People laughed at him. With the extent of the danger precisely charted on screens and graphs, they were beginning to feel less helpless. This was illogical, but naming was the power that made every human a scientist of sorts. And these were scientists by profession, with many astronauts among them as well, trained to accept the possibility of such a storm. All those mental habits began channeling their thoughts, and the shock of the event receded a bit. They were coming to terms with it.

Arkady went to a terminal and called up Beethoven’s Pastoral Symphony, picking it up in the third movement, when the village dance is disrupted by storm. He turned up the volume, and they floated together in the long half-cylinder, listening to the intensity of Beethoven’s fierce tempest, which suddenly seemed to enunciate perfectly the lashings of the silent wind pouring through them. It would sound just like that! Strings and woodwinds shrieking in wild gusts, out of control and yet beautifully melodic at the same time— a shiver ran down Maya’s spine.
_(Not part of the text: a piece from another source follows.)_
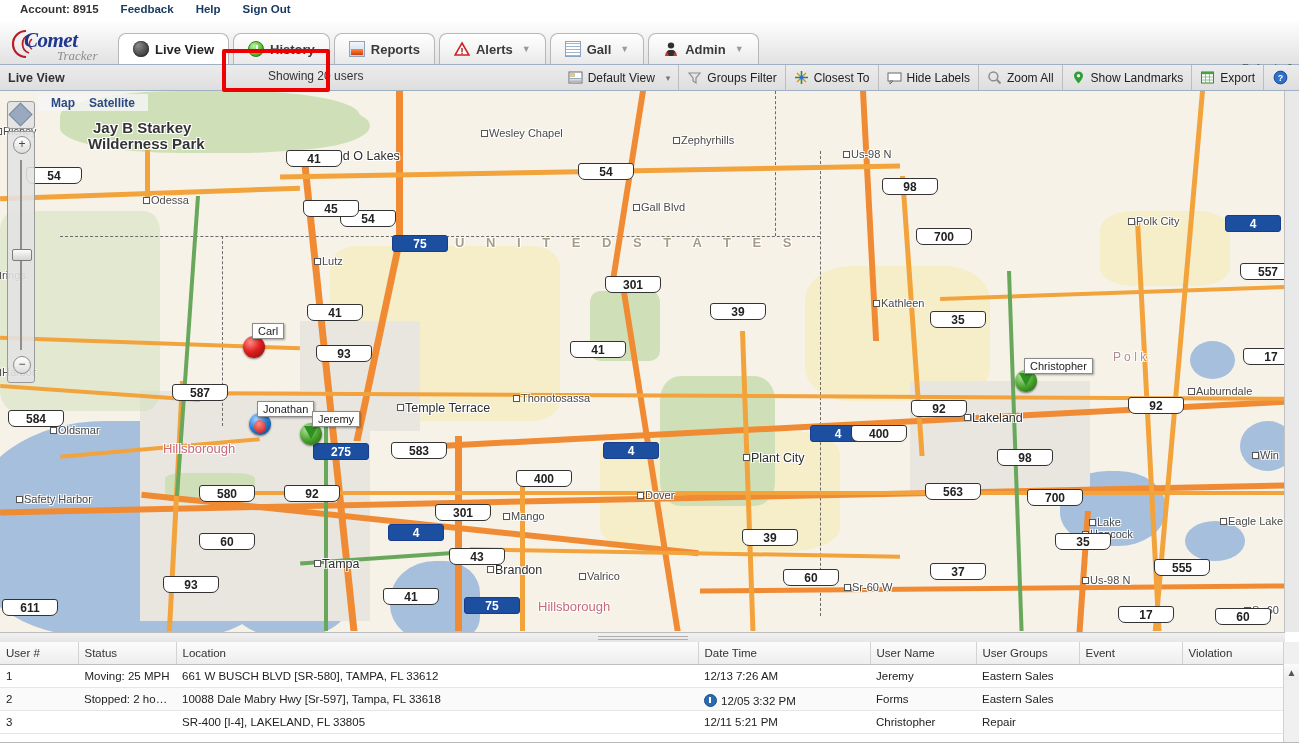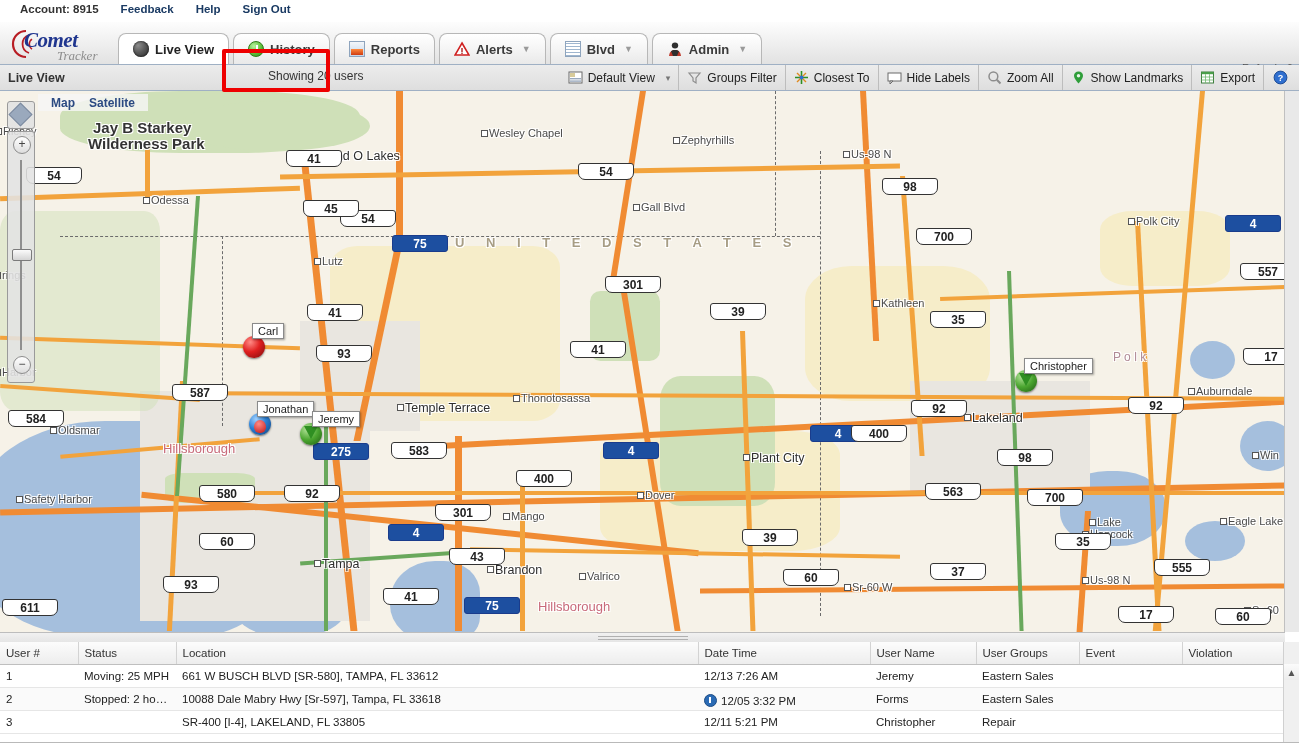"Blvd" span { text: Blvd -> Gall }
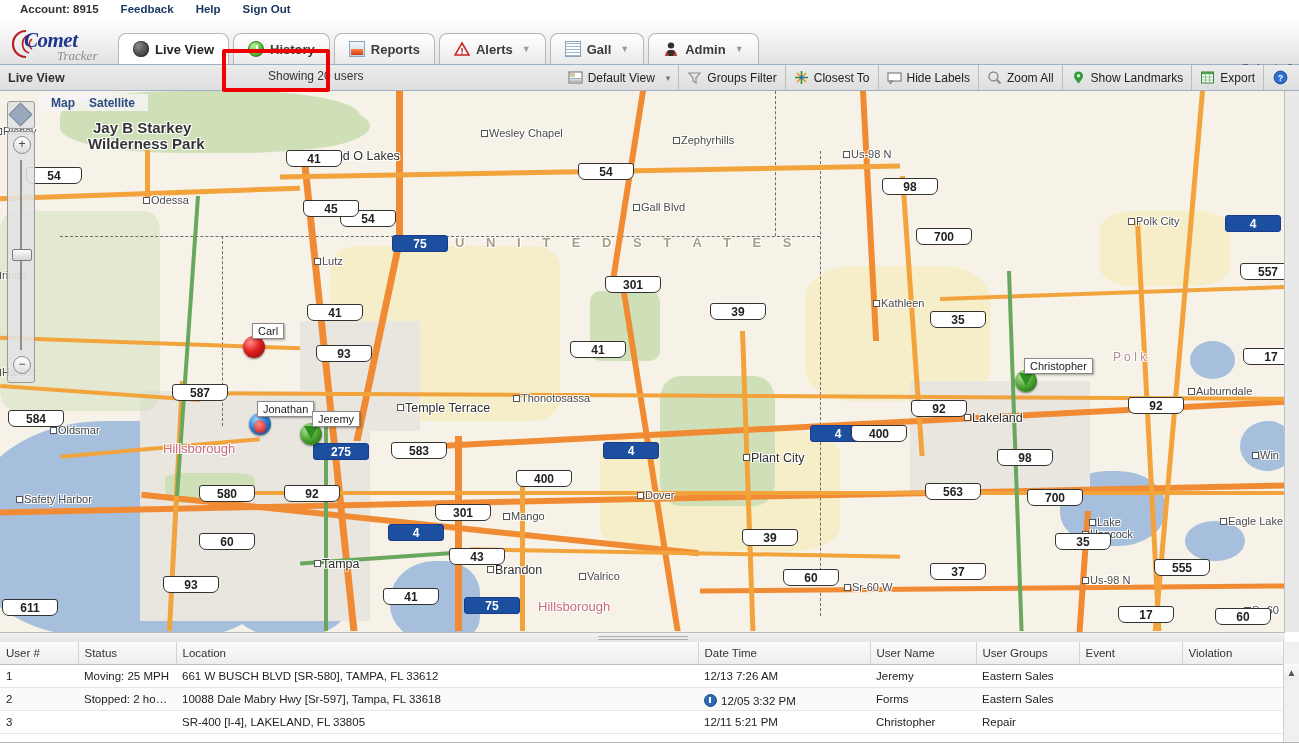"Moving: 25 MPH" td.status { text-align: left -> center }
She had never listened to the old warhorse this closely before, and she looked with admiration (and a bit of fear) at Arkady, who was beaming ecstatically at the effects of his inspired disk jockeying, and dancing like some red knot of fluff in the wind. When the symphony’s storm peaked, it was difficult to believe that the radiation count wasn’t rising; and when the musical storm abated, it seemed like theirs should be over too. Thunder muttered, the last gusts whistled through. The French horn sang its serene all-clear.

People began to talk about other things, discussing the various business of the day that had been so rudely interrupted, or taking the opportunity to talk about other things. After a half hour or more, one of those conversations got louder. Maya didn’t hear how it began, but suddenly Arkady said, very loudly and in English, “I don’t think we should pay any attention to plans made for us back on Earth!”

Other conversations went silent, and people turned to look at him. He had popped up and was floating under the rotating roof of the chamber, where he could survey them all and speak like some mad flying spirit.

“I think we should make new plans,” he said. “I think we should be making them now. Everything should be redesigned from the beginning, with our own thinking expressed. It should extend everywhere, even to the first shelters we build.”

“Why bother?” Maya asked, annoyed at his grandstanding. “They’re good designs.” It really was irritating; Arkady often took center stage, and people always looked at her as if she were somehow responsible for him, as if it were her job to keep him from pestering them.